Le contrôle de l’action perturbé par le niveau d’identification de l’action n’est qu’un des nombreux mécanismes impliqués dans les symptômes de vérification. Assurément, un défaut de « reality monitoring » a été mis en évidence chez les personnes ayant une tendance à la vérification (Zermatten & Van der Linden, 2008b). Ces auteurs ont montré que les participants ayant un haut score à la dimension de vérification, mesuré par l’OCI-R, rapportent plus de souvenirs en tant qu’observateur qu’en tant qu’acteur. Zermatten et al.

(2006) avaient auparavant aussi montré que les personnes à tendance vérificatrice ont des difficultés à déterminer ce qui a été réalisé par soi-même de ce qui a été réalisé par autrui.

Ainsi, elles adoptent davantage un point de vue d’observateur.

Outre un défaut de « reality monitoring », les personnes vérifiant à répétition présentent une moindre confiance en leurs souvenirs des évènements. En effet, très récemment Radomsky et al. (2014) ainsi que Linkovski, Kalanthroff, Henik et Anholt (2015) ont montré que vérifier plusieurs fois détériore la confiance, la vivacité et les détails des souvenirs.
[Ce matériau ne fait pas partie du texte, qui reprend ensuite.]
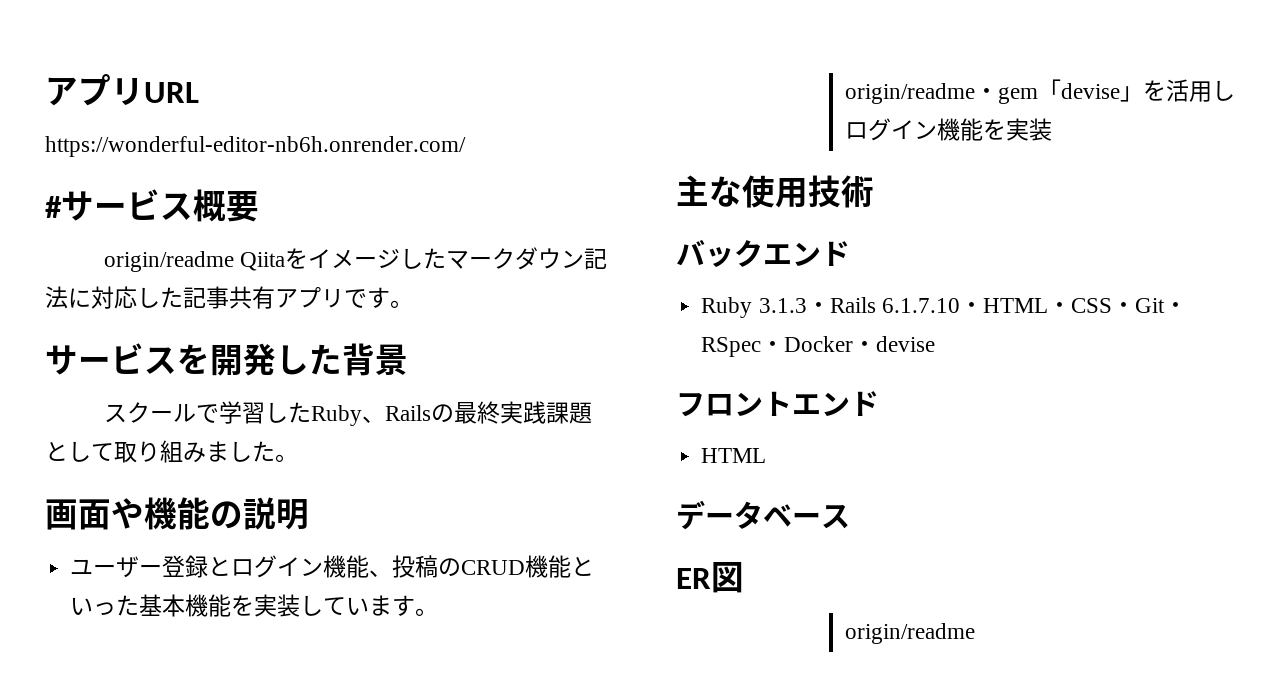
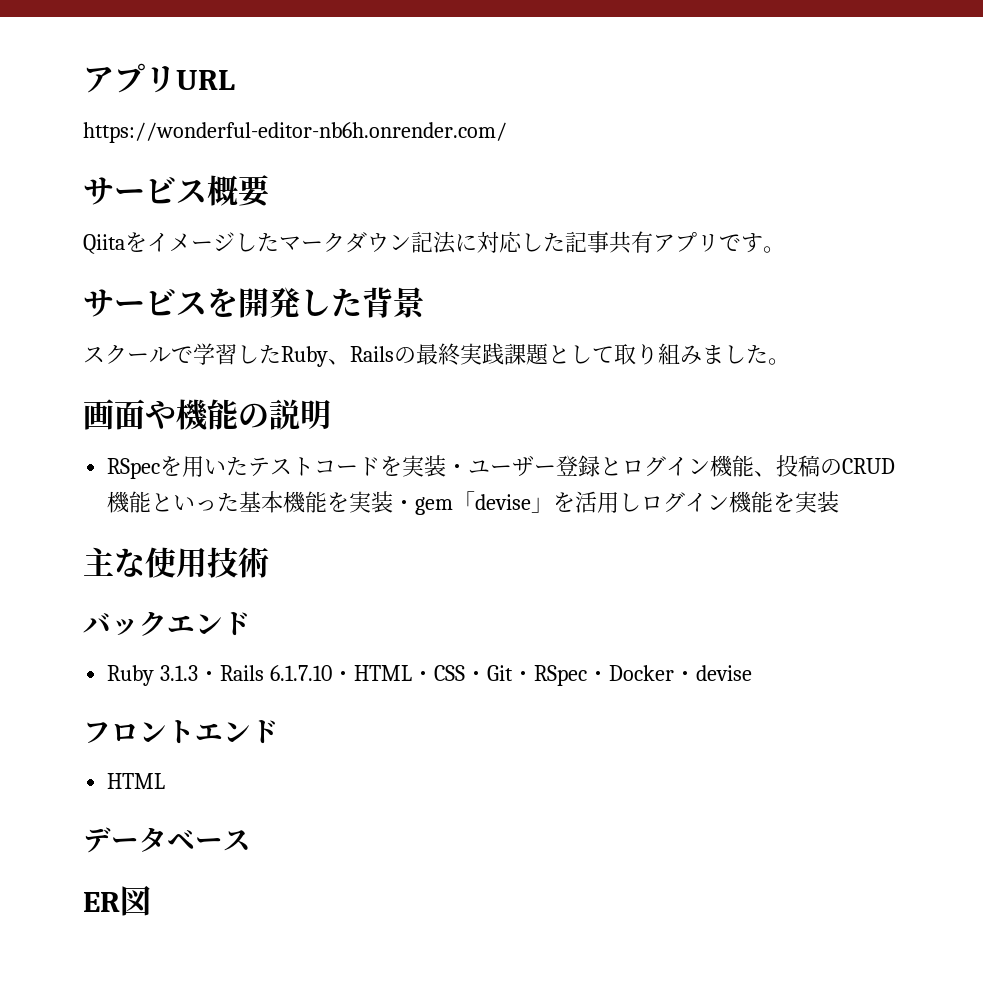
- #サービス概要
+ サービス概要
- origin/readme Qiitaをイメージしたマークダウン記法に対応した記事共有アプリです。
+ Qiitaをイメージしたマークダウン記法に対応した記事共有アプリです。
- ユーザー登録とログイン機能、投稿のCRUD機能といった基本機能を実装しています。
- origin/readme・gem「devise」を活用しログイン機能を実装
+ RSpecを用いたテストコードを実装・ユーザー登録とログイン機能、投稿のCRUD機能といった基本機能を実装・gem「devise」を活用しログイン機能を実装
  ER図
- origin/readme

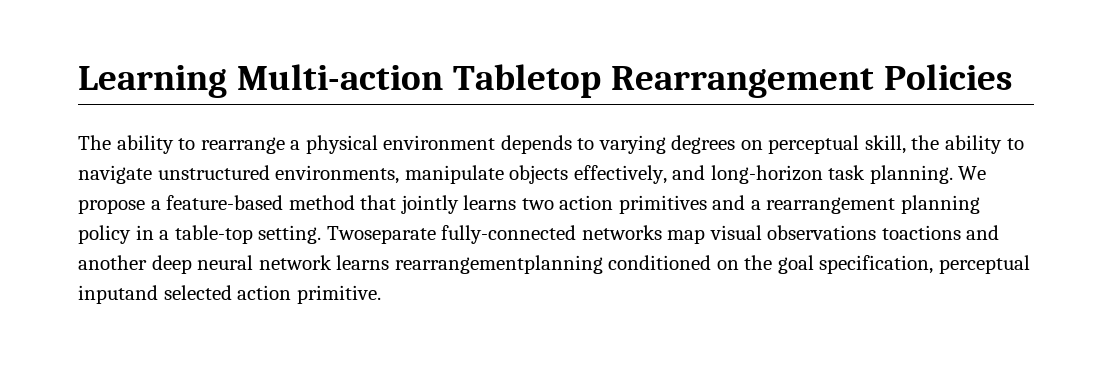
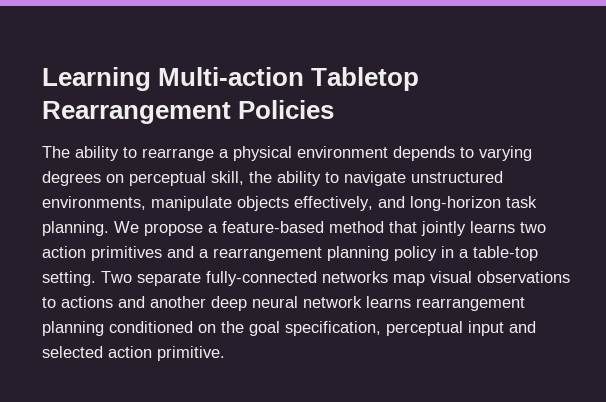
- Twoseparate fully-connected networks map visual observations toactions and another deep neural network learns rearrangementplanning conditioned on the goal specification, perceptual inputand selected action primitive.
+ Two separate fully-connected networks map visual observations to actions and another deep neural network learns rearrangement planning conditioned on the goal specification, perceptual input and selected action primitive.

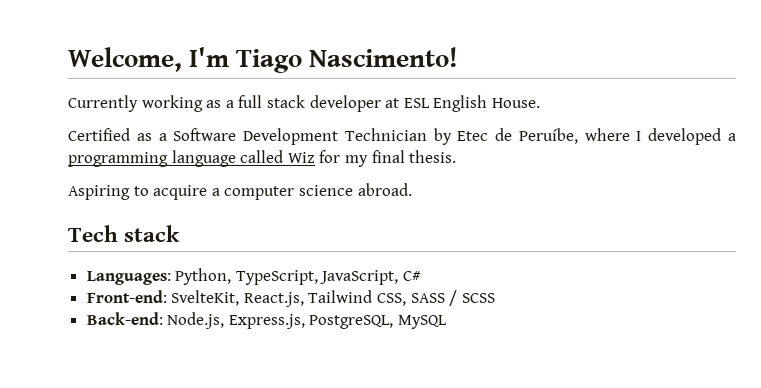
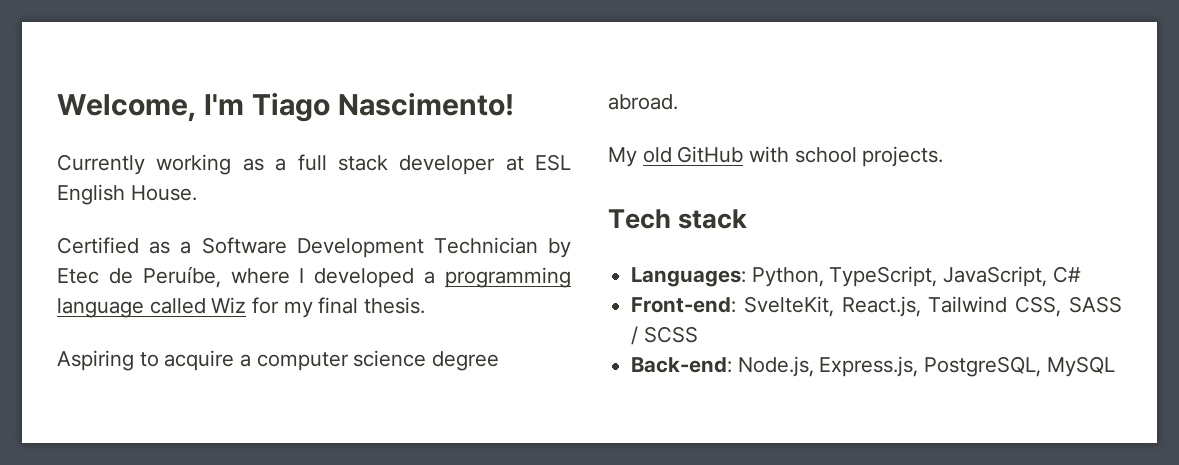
- Aspiring to acquire a computer science abroad.
+ Aspiring to acquire a computer science degree abroad.
+ My old GitHub with school projects.

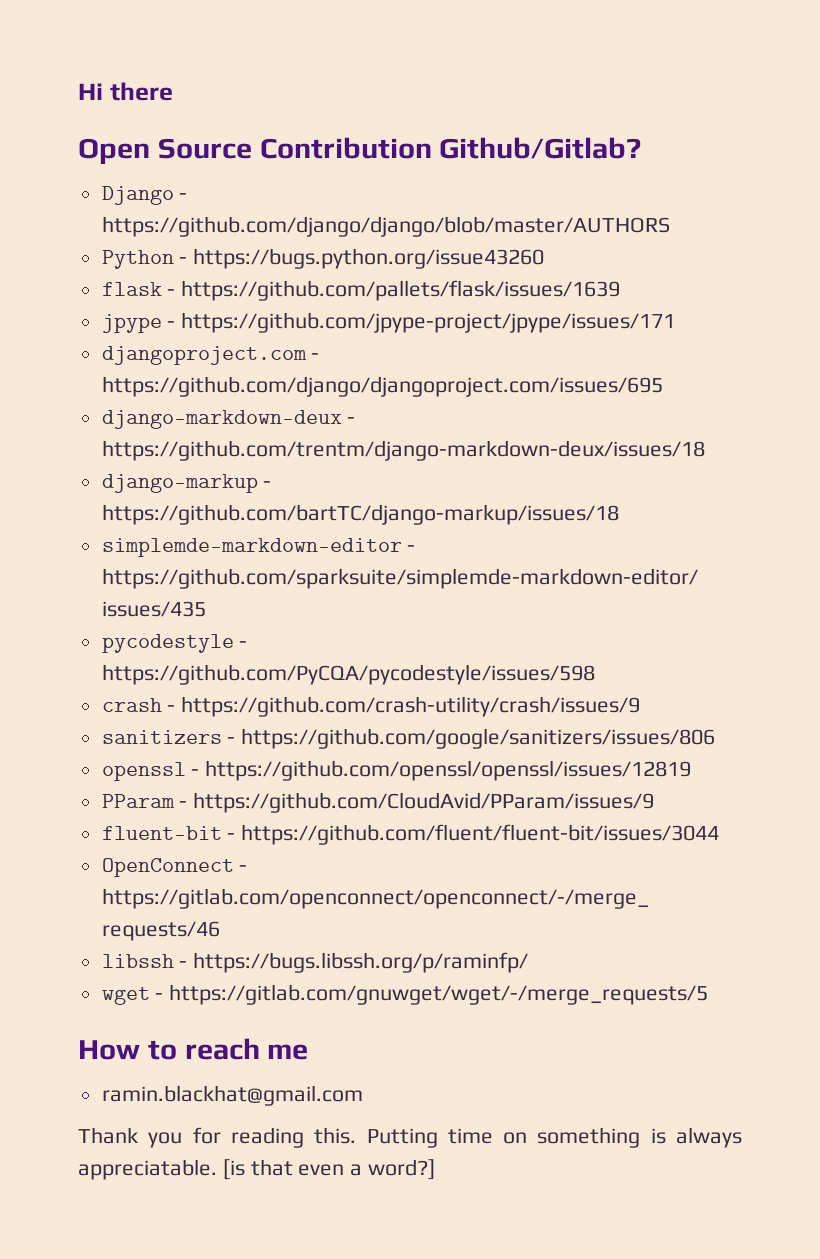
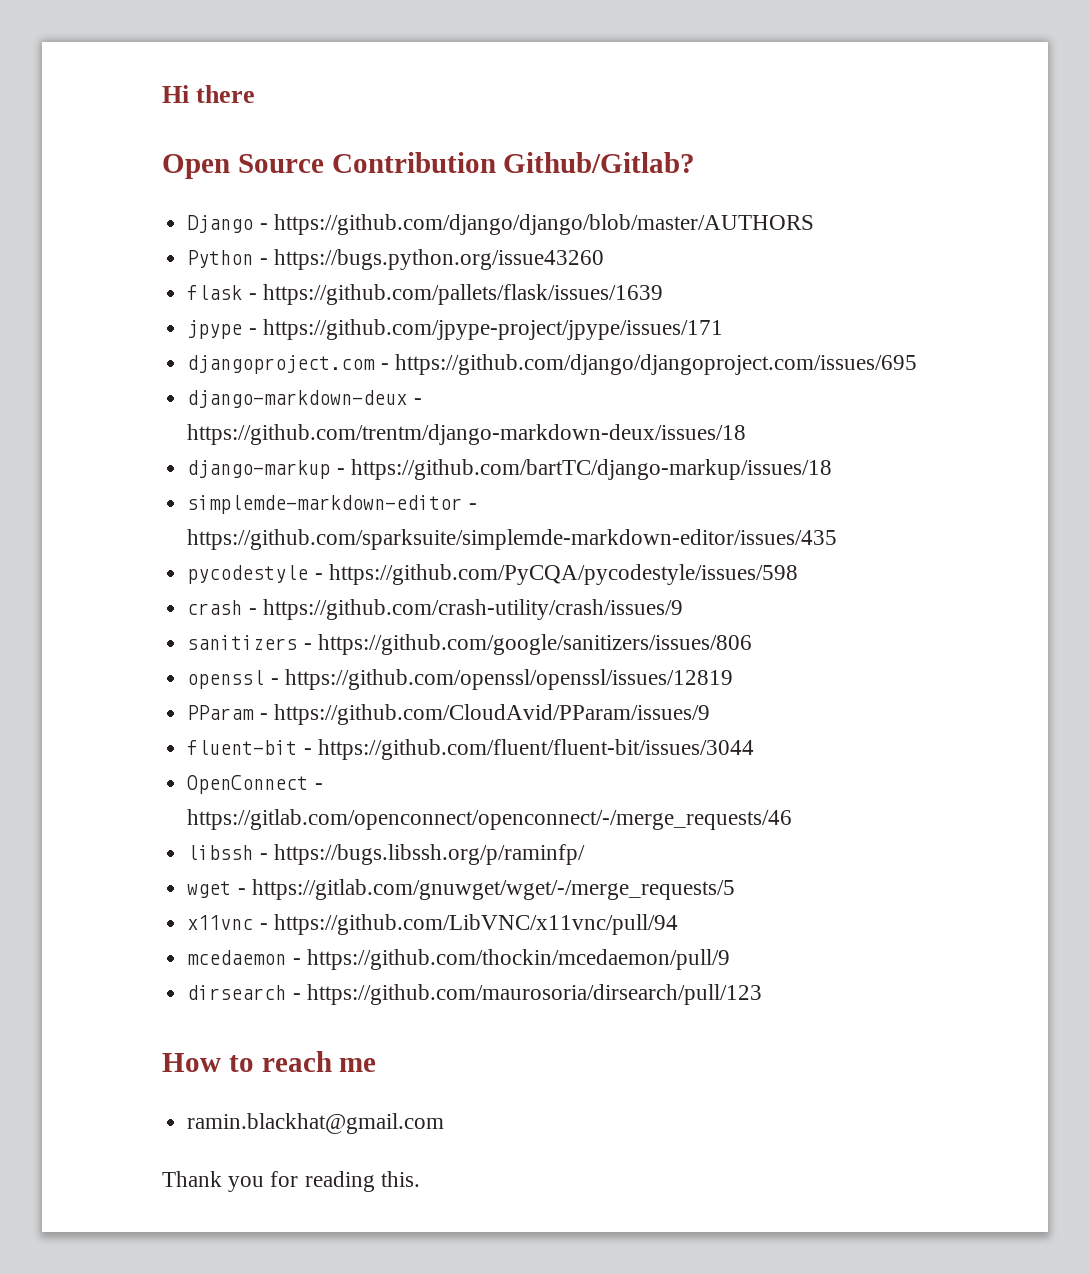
+ x11vnc - https://github.com/LibVNC/x11vnc/pull/94
+ mcedaemon - https://github.com/thockin/mcedaemon/pull/9
+ dirsearch - https://github.com/maurosoria/dirsearch/pull/123
- Putting time on something is always appreciatable. [is that even a word?]

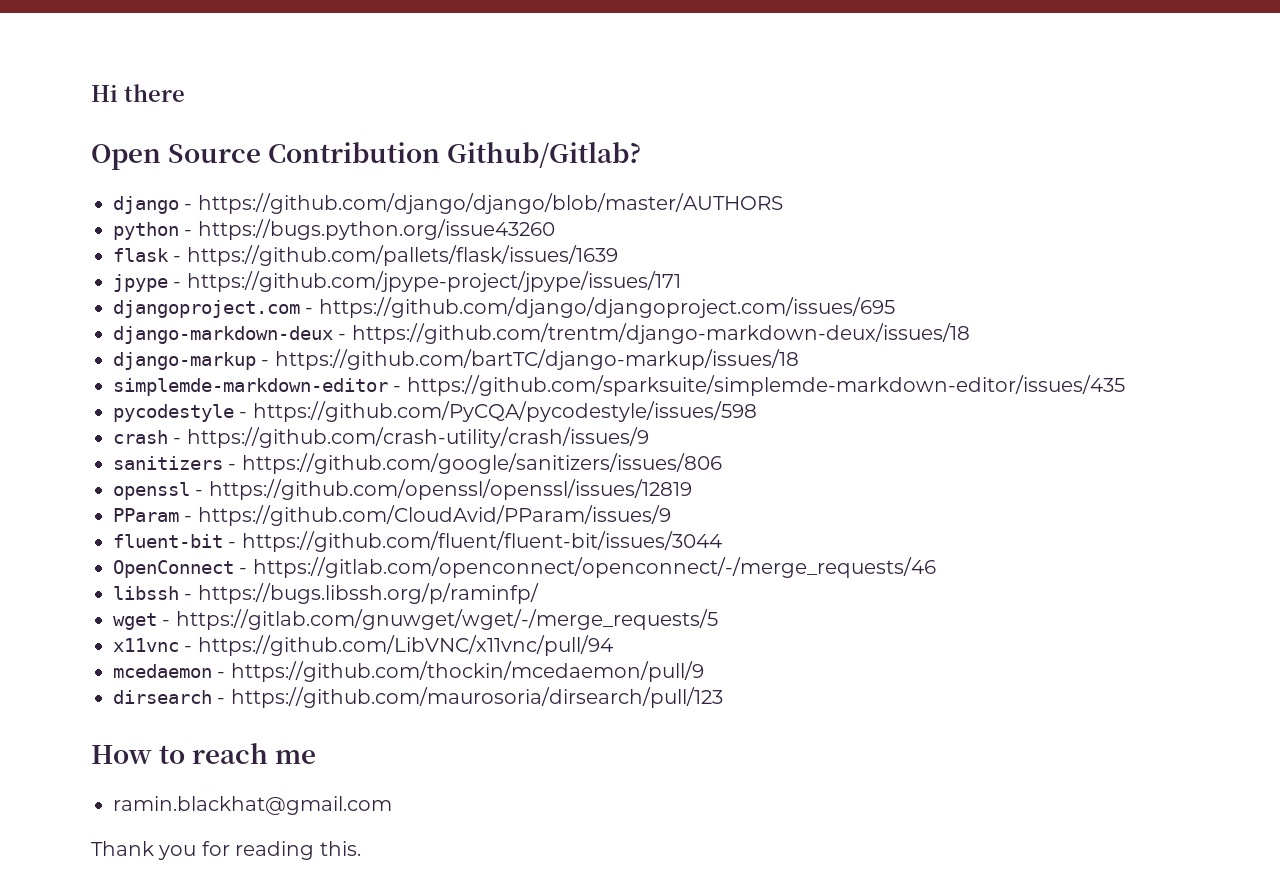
- Django - https://github.com/django/django/blob/master/AUTHORS
+ django - https://github.com/django/django/blob/master/AUTHORS
- Python - https://bugs.python.org/issue43260
+ python - https://bugs.python.org/issue43260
Ces auteurs ont confirmé les résultats trouvés par Radomsky, Gilchrist et Dussault en 2006. De plus, cette dimension impliquée dans la symptomatologie de la vérification a été associée à l’inhibition (Linkovski et al., 2013). Ces auteurs ont mis en évidence que l’inhibition explique une proportion significative de la variance du questionnaire évaluant la réduction de la confiance, de la vivacité et des détails des souvenirs. Ainsi, avoir une bonne inhibition « protège » contre l’effet négatif de vérifications excessives sur la confiance, la vivacité et sur les détails des souvenirs. L’ensemble de ces mécanismes nécessitent d’être pris en compte dans la mesure du possible pour les prochaines études, pour une meilleure compréhension des symptômes de vérification. En effet, tenir compte de tous les mécanismes impliqués, des facteurs environnementaux, génétiques, ainsi que de la personnalité et des aspects physiologiques, permettrait de mieux appréhender les symptômes de vérification, leur maintien et leur évolution. Ceci mènera à de meilleurs traitements, taillés sur mesure en fonction de la personne.